→ YOUR INSTRUCTIONS
Copy the lines exactly. Begin at the first line of the data and stop after the line with "- Cadastro de".
===== INFORMATION PROVIDED
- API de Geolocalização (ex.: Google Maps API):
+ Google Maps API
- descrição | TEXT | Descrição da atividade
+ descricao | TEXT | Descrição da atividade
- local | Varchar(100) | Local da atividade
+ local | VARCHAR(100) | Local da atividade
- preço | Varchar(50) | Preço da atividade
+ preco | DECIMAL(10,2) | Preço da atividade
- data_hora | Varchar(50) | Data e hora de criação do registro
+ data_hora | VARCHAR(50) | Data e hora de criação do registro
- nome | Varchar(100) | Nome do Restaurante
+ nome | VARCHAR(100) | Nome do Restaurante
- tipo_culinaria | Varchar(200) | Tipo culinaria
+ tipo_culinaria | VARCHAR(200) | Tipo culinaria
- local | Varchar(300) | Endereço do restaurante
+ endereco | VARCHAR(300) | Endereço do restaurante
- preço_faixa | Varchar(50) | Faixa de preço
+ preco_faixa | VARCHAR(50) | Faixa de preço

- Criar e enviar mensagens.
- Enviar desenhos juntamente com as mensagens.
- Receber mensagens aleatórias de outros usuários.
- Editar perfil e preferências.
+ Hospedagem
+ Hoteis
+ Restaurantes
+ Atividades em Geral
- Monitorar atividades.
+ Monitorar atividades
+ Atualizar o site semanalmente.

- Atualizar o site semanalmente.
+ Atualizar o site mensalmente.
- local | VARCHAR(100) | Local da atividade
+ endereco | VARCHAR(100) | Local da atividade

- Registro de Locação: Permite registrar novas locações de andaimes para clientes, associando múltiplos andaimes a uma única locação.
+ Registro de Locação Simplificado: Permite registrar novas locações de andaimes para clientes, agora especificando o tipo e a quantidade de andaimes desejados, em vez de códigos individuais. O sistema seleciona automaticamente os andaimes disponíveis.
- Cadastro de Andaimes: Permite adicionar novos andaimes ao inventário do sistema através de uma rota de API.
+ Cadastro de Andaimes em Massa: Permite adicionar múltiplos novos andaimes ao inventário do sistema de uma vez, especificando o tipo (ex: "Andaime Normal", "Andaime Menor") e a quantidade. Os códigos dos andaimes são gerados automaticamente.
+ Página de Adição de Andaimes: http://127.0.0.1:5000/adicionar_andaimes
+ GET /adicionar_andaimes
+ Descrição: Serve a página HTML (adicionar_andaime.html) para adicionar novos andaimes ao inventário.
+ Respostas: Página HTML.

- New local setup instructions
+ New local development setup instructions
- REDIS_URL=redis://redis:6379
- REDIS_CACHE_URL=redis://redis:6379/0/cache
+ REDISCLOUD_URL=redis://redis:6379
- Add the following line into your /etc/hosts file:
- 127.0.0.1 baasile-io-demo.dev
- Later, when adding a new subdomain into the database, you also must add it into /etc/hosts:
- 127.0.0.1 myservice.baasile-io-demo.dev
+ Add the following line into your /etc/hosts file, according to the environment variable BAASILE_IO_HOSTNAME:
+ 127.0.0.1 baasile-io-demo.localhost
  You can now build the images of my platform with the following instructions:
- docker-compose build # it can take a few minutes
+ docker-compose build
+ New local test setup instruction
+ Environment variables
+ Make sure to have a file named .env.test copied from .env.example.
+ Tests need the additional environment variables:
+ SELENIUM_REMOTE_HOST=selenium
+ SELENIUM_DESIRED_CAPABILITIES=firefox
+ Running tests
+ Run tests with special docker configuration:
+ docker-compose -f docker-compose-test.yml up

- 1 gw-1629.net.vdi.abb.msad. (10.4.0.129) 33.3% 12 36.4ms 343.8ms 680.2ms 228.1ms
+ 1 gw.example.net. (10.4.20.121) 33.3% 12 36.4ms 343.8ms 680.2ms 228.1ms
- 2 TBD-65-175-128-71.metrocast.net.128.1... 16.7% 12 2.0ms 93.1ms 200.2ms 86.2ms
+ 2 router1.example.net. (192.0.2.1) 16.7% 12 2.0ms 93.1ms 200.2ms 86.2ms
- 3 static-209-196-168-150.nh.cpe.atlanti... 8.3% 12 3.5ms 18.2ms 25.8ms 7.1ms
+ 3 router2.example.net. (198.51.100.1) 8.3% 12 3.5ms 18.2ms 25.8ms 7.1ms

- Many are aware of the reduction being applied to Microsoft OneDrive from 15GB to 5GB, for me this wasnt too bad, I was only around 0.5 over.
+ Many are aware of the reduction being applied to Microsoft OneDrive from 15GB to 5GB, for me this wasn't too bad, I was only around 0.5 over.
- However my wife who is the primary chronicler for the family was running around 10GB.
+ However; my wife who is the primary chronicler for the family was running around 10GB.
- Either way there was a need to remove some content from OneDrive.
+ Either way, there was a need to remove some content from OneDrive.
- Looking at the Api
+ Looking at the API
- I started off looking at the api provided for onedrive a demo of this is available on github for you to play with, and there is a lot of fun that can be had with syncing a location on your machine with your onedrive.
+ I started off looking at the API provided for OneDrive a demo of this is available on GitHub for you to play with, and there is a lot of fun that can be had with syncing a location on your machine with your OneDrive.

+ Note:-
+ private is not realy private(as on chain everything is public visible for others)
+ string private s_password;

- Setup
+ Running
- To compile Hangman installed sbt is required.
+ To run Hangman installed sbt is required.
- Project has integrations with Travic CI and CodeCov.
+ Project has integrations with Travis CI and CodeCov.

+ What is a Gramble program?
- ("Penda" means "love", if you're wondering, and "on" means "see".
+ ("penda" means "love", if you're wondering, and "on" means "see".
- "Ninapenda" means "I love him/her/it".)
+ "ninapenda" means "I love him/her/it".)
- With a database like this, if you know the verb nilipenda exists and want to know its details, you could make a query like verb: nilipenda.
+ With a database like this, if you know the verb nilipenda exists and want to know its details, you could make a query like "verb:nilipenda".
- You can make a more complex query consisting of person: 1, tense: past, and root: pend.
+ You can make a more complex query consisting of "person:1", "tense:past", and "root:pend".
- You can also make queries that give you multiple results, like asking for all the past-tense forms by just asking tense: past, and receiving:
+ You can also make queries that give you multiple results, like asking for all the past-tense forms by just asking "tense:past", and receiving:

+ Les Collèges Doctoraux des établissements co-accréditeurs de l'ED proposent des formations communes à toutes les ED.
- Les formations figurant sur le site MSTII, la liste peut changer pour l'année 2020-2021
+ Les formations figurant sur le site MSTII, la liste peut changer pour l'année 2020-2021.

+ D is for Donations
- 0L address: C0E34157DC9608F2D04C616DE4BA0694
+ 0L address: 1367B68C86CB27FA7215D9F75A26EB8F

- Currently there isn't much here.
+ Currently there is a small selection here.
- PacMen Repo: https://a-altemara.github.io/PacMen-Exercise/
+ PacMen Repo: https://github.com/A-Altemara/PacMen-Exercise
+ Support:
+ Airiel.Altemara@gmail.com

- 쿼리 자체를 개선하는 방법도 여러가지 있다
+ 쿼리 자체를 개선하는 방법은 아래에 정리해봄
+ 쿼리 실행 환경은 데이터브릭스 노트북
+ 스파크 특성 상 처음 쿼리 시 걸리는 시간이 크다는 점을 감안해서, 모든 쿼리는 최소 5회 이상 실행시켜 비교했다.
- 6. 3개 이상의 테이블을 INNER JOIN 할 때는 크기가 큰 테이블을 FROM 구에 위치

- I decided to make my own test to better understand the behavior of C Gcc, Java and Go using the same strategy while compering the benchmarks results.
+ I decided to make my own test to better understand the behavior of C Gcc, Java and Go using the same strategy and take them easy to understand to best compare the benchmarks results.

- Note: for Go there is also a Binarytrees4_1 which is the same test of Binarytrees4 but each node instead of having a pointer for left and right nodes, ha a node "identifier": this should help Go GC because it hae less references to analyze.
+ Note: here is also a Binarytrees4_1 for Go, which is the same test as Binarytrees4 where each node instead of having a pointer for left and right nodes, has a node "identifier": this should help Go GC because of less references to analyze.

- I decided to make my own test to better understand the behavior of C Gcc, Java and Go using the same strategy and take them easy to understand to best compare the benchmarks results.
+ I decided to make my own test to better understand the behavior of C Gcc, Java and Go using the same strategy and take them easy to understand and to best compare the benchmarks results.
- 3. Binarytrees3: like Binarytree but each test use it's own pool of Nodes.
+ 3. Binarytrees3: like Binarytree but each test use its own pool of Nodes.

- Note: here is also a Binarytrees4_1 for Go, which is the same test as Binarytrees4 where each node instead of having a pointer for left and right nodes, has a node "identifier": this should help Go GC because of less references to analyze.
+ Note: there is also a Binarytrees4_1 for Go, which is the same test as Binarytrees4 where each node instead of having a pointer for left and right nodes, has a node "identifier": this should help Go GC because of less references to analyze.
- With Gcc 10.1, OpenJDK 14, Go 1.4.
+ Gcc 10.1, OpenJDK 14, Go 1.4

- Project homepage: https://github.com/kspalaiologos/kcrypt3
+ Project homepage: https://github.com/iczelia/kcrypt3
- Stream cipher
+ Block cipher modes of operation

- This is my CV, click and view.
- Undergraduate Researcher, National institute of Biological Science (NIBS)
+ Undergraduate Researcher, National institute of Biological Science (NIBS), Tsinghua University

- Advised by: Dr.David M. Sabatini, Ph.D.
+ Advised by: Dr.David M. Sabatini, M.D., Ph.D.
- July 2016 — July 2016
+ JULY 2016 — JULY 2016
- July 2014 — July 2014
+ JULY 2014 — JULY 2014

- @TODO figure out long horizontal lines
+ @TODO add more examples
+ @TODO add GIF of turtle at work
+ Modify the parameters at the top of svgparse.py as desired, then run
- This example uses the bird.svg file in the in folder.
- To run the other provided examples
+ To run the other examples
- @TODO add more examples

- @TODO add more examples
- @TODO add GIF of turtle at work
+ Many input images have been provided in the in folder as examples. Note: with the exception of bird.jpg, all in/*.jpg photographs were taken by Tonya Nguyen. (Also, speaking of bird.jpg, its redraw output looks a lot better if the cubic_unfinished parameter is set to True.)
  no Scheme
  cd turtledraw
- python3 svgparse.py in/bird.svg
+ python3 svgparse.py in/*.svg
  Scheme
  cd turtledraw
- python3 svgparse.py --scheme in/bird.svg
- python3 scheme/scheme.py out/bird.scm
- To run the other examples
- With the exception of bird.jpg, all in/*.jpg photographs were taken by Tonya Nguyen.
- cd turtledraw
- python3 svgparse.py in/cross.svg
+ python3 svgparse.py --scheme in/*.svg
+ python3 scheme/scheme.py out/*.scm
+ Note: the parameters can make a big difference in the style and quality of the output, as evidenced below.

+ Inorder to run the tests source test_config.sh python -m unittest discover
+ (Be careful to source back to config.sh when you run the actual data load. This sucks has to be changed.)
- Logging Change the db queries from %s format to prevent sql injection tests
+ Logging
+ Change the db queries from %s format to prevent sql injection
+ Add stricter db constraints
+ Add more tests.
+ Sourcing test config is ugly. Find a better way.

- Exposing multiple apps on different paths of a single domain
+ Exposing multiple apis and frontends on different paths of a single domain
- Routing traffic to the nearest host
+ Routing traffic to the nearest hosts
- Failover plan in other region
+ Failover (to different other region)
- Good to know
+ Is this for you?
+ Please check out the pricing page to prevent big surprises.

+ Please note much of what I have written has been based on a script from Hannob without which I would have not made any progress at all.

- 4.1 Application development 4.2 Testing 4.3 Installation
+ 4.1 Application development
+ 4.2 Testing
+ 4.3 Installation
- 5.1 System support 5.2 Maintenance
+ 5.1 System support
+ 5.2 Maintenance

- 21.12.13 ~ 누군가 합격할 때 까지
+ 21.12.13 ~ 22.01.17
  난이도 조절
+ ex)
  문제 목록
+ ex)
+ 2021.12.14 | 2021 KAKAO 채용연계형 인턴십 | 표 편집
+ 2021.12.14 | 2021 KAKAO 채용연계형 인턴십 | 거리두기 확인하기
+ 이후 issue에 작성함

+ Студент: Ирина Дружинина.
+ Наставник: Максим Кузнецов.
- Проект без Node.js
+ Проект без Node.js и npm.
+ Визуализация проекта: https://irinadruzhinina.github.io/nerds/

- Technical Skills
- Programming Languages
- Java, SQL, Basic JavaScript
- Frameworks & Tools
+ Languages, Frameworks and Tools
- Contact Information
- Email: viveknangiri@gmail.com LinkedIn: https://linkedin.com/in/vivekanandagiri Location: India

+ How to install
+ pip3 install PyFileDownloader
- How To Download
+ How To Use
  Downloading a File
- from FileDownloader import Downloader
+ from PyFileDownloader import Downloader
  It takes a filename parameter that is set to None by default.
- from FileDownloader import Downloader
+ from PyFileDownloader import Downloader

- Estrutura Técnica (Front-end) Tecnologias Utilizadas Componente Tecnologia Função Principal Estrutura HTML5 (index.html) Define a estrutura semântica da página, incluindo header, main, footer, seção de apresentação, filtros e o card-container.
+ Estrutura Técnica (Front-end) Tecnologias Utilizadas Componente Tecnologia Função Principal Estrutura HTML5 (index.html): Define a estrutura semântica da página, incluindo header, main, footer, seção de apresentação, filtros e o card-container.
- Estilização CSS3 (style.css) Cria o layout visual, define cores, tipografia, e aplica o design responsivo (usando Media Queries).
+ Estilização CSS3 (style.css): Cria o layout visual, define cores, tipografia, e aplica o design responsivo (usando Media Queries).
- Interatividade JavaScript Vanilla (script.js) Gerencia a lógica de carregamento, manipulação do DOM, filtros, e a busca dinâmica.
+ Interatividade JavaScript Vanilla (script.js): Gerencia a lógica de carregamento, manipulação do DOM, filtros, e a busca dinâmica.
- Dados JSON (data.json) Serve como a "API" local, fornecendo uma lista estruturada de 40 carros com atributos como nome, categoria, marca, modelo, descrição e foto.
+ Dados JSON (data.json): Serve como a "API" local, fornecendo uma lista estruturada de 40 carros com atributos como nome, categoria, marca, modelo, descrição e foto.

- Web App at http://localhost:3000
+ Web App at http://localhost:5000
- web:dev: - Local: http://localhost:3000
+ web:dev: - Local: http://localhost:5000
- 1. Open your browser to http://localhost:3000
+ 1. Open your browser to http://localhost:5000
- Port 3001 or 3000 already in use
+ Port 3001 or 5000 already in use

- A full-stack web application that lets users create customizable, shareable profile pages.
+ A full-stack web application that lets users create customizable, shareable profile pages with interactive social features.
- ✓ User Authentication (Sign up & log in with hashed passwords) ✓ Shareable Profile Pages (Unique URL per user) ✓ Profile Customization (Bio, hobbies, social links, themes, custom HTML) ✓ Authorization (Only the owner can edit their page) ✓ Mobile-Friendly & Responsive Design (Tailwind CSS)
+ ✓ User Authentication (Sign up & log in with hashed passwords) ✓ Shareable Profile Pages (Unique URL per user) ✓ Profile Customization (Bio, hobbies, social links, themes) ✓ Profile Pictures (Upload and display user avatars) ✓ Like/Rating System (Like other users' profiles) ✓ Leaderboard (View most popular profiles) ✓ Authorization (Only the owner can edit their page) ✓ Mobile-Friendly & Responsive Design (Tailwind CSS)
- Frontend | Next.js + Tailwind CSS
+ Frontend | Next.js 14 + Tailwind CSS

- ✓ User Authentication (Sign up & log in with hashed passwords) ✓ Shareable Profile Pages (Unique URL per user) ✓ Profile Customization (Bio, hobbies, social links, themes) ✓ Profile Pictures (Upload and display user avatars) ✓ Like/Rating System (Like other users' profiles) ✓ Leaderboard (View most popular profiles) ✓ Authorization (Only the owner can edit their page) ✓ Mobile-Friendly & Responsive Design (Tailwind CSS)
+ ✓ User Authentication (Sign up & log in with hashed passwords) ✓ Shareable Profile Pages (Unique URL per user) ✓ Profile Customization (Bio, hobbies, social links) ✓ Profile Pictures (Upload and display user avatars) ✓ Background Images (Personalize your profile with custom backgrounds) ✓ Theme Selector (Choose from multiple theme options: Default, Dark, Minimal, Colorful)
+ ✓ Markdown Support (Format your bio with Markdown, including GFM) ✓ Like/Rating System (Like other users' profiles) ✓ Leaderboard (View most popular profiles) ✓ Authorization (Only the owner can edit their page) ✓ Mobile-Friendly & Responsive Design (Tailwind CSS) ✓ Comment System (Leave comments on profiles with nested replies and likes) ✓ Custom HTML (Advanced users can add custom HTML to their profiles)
==========
→ SOLUTION TO THE PROBLEM
- API de Geolocalização (ex.: Google Maps API):
+ Google Maps API
- descrição | TEXT | Descrição da atividade
+ descricao | TEXT | Descrição da atividade
- local | Varchar(100) | Local da atividade
+ local | VARCHAR(100) | Local da atividade
- preço | Varchar(50) | Preço da atividade
+ preco | DECIMAL(10,2) | Preço da atividade
- data_hora | Varchar(50) | Data e hora de criação do registro
+ data_hora | VARCHAR(50) | Data e hora de criação do registro
- nome | Varchar(100) | Nome do Restaurante
+ nome | VARCHAR(100) | Nome do Restaurante
- tipo_culinaria | Varchar(200) | Tipo culinaria
+ tipo_culinaria | VARCHAR(200) | Tipo culinaria
- local | Varchar(300) | Endereço do restaurante
+ endereco | VARCHAR(300) | Endereço do restaurante
- preço_faixa | Varchar(50) | Faixa de preço
+ preco_faixa | VARCHAR(50) | Faixa de preço

- Criar e enviar mensagens.
- Enviar desenhos juntamente com as mensagens.
- Receber mensagens aleatórias de outros usuários.
- Editar perfil e preferências.
+ Hospedagem
+ Hoteis
+ Restaurantes
+ Atividades em Geral
- Monitorar atividades.
+ Monitorar atividades
+ Atualizar o site semanalmente.

- Atualizar o site semanalmente.
+ Atualizar o site mensalmente.
- local | VARCHAR(100) | Local da atividade
+ endereco | VARCHAR(100) | Local da atividade

- Registro de Locação: Permite registrar novas locações de andaimes para clientes, associando múltiplos andaimes a uma única locação.
+ Registro de Locação Simplificado: Permite registrar novas locações de andaimes para clientes, agora especificando o tipo e a quantidade de andaimes desejados, em vez de códigos individuais. O sistema seleciona automaticamente os andaimes disponíveis.
- Cadastro de Andaimes: Permite adicionar novos andaimes ao inventário do sistema através de uma rota de API.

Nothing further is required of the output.